For no matter what Grass said, or how he phrased it, he has learned that any criticism of Zionism or Jewish Supremacism and hypocrisy, is instantly labelled as “anti-Semitic.”

The response to Grass’s poem has been predictable. Israel’s Interior Minister Eli Yishai said that “If Gunter Grass wants to continue to distribute his false and distorted works, I suggest he do so from Iran, where he’ll find an appreciative audience.”

Yishai also declared Grass persona non grata and banned him from ever entering Israel.

“Grass’s poems are an attempt to guide the fire of hate toward the state of Israel and the Israeli people, and to advance the ideas of which he was a public partner in the past, when he wore the uniform of the SS,” Yishai added, ignoring the fact that Grass has been one of Germany’s leading anti-Nazis for decades.

In an interview last week, Grass said that he wanted to “make it clearer that I am primarily talking about the [Netanyahu] government”, whose policies “are creating ever more enemies of Israel, and are ever more increasing the country’s isolation.

“I have often supported Israel, I have often been in the country and want the country to exist and at last find peace with its neighbours,” he told the Sueddeutsche Zeitung newspaper.

This is not good enough for the Jewish supremacists, for whom nothing but complete obeisance towards Israel is good enough.

Israel’s foreign minister, Avigdor Lieberman, also attacked Grass’s poem as an “expression of the cynicism of some of the west’s intellectuals, who, for publicity purposes and the desire to sell a few more books, are willing to sacrifice the Jewish nation a second time on the altar of crazy anti-Semites.”

Thanks to the power of the Internet, readers can now decide for themselves as to who are the real extremists: Grass or International Zionism. Here is the full English text of Grass’s poem—which reveals much about the writer and his Jewish extremist critics:

 

What Must Be Said by Günter Grass

 

Why do I stay silent, conceal for too long

What clearly is and has been

Practiced in war games, at the end of which we as survivors

Are at best footnotes.

 

It is the alleged right to first strike

That could annihilate the Iranian people–

Enslaved by a loud-mouth

And guided to organized jubilation–

Because in their territory,

It is suspected, a bomb is being built.

 

Yet why do I forbid myself

To name that other country

In which, for years, even if secretly,

There has been a growing nuclear potential at hand

But beyond control, because no inspection is available?

 

The universal concealment of these facts,

To which my silence subordinated itself,

I sense as incriminating lies

And force–the punishment is promised

As soon as it is ignored;

The verdict of “anti-Semitism” is familiar.

 

Now, though, because in my country

Which from time to time has sought and confronted

Its very own crime

That is without compare

In turn on a purely commercial basis, if also

With nimble lips calling it a reparation, declares

A further U-boat should be delivered to Israel,

Whose specialty consists of guiding all-destroying warheads to where the existence

Of a single atomic bomb is unproven,

But as a fear wishes to be conclusive,

I say what must be said.

 

Why though have I stayed silent until now?
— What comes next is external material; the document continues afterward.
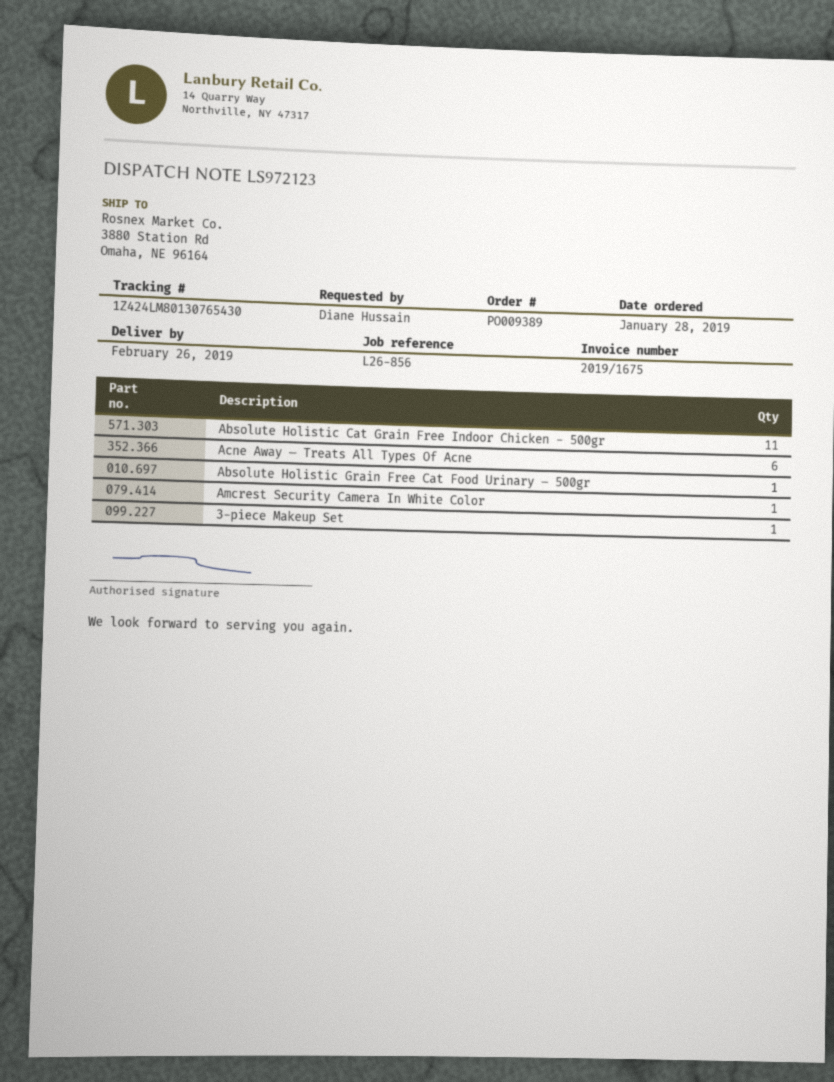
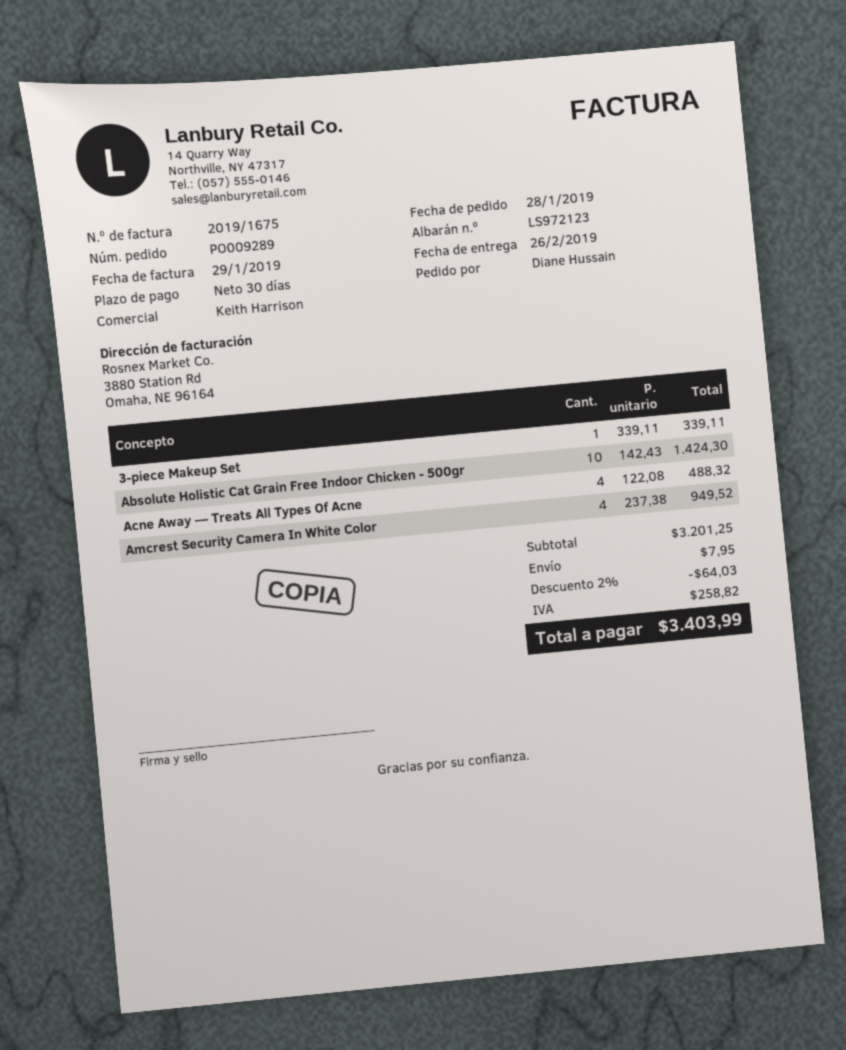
order number: PO009389 -> PO009289
Absolute Holistic Cat Grain Free Indoor Chicken - 500gr: 11 -> 10
Acne Away — Treats All Types Of Acne: 6 -> 4
Absolute Holistic Grain Free Cat Food Urinary – 500gr: 1 -> none
Amcrest Security Camera In White Color: 1 -> 4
Because I thought my origin,

Afflicted by a stain never to be expunged

Kept the state of Israel, to which I am bound

And wish to stay bound,

From accepting this fact as pronounced truth.

 

Why do I say only now,

Aged and with my last ink,

That the nuclear power of Israel endangers

The already fragile world peace?

Because it must be said

What even tomorrow may be too late to say;

Also because we–as Germans burdened enough–

Could be the suppliers to a crime

That is foreseeable, wherefore our complicity

Could not be redeemed through any of the usual excuses.

 

And granted: I am silent no longer

Because I am tired of the hypocrisy

Of the West; in addition to which it is to be hoped

That this will free many from silence,

That they may prompt the perpetrator of the recognized danger

To renounce violence and

Likewise insist

That an unhindered and permanent control

Of the Israeli nuclear potential

And the Iranian nuclear sites

Be authorized through an international agency

By the governments of both countries.

 

Only this way are all, the Israelis and Palestinians,

Even more, all people, that in this

Region occupied by mania

Live cheek by jowl among enemies,

And also us, to be helped.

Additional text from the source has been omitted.